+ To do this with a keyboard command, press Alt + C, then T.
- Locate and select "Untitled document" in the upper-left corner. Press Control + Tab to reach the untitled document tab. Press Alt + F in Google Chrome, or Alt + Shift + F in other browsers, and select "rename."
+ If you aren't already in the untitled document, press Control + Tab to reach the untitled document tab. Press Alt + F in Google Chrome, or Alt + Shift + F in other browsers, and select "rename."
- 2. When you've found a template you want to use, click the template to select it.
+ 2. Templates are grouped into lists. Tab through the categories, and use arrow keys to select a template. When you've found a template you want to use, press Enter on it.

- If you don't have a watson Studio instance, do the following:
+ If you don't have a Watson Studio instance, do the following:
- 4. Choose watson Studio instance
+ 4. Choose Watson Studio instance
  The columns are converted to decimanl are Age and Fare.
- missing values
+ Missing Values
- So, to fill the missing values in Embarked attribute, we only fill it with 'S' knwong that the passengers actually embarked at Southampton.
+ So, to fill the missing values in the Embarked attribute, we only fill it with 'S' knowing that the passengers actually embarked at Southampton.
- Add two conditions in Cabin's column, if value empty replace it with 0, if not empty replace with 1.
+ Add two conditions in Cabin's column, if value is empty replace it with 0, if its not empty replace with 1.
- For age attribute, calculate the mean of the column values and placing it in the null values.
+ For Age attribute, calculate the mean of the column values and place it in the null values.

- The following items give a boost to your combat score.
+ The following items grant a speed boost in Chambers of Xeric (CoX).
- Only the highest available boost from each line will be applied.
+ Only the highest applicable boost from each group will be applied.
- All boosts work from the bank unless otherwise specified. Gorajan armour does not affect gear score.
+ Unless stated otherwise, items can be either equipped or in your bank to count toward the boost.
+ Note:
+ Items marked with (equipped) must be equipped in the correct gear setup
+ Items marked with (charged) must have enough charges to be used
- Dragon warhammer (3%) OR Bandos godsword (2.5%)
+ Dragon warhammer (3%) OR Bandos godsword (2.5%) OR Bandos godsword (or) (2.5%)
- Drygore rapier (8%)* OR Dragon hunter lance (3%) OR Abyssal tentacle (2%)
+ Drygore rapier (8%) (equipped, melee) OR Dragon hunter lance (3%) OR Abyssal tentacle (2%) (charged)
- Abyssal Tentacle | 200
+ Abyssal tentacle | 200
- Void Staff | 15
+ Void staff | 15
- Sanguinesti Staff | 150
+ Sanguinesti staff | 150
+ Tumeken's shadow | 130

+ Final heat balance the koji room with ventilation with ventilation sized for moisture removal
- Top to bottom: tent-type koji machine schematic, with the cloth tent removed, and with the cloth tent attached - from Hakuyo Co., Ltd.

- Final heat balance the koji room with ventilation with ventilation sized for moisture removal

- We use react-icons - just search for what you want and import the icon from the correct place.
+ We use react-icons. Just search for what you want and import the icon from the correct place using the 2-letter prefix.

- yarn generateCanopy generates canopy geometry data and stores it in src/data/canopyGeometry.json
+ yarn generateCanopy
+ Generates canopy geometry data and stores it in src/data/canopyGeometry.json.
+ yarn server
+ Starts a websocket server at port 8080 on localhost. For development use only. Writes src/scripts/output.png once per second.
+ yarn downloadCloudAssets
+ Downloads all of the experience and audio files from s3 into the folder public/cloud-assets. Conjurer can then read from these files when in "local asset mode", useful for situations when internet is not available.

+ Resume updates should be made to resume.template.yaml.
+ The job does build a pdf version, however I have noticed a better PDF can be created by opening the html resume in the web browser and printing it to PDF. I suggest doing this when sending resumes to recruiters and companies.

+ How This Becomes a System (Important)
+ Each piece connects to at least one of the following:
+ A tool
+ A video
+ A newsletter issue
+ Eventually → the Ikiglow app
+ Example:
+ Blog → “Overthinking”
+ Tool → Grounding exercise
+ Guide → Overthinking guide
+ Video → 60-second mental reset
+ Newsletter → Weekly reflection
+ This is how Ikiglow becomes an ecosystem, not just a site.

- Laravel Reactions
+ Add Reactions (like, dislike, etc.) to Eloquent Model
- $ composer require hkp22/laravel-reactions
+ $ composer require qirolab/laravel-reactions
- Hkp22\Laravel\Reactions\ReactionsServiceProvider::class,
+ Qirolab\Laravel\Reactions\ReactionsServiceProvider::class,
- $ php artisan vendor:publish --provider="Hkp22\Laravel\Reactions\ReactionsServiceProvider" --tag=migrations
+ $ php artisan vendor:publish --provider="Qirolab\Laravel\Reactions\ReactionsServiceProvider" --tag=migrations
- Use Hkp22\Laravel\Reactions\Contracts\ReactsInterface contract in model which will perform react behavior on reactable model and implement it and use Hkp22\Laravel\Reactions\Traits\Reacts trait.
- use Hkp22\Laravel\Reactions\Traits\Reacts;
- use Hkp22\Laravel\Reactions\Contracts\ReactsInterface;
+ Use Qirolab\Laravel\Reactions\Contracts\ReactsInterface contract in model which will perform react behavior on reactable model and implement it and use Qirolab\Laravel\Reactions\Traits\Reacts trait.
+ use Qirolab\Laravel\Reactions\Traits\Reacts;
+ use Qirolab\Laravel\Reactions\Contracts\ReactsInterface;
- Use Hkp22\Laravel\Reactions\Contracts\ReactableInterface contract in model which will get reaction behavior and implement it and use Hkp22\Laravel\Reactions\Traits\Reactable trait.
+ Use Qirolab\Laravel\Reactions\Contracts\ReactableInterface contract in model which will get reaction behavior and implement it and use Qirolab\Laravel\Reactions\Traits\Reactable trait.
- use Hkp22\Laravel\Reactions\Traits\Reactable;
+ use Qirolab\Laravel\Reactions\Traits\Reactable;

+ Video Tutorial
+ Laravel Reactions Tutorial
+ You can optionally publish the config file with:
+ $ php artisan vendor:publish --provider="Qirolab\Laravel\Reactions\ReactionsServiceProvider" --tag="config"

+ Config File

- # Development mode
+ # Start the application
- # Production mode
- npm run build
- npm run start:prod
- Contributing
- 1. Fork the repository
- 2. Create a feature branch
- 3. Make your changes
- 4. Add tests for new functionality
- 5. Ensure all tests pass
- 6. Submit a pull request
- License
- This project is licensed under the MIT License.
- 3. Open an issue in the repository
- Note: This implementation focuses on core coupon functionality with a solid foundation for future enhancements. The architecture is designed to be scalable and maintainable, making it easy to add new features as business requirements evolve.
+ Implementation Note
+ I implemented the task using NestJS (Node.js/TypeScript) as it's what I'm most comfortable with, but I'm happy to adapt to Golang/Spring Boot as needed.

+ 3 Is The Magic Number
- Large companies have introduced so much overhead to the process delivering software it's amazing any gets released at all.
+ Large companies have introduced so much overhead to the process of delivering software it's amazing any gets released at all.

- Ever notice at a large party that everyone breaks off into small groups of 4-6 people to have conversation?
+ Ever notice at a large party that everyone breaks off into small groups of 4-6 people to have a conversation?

◆ ◆ ◆ ◆ ◆ ◆ ◆

PROBLEM TO WORK ON: Above are some records; copy exactly the lines from the one with "Enter on it." through the one with "- 4. Choose watson Studio instance", both included, and no others.

RESULT OF THIS EXERCISE:
+ 2. Templates are grouped into lists. Tab through the categories, and use arrow keys to select a template. When you've found a template you want to use, press Enter on it.

- If you don't have a watson Studio instance, do the following:
+ If you don't have a Watson Studio instance, do the following:
- 4. Choose watson Studio instance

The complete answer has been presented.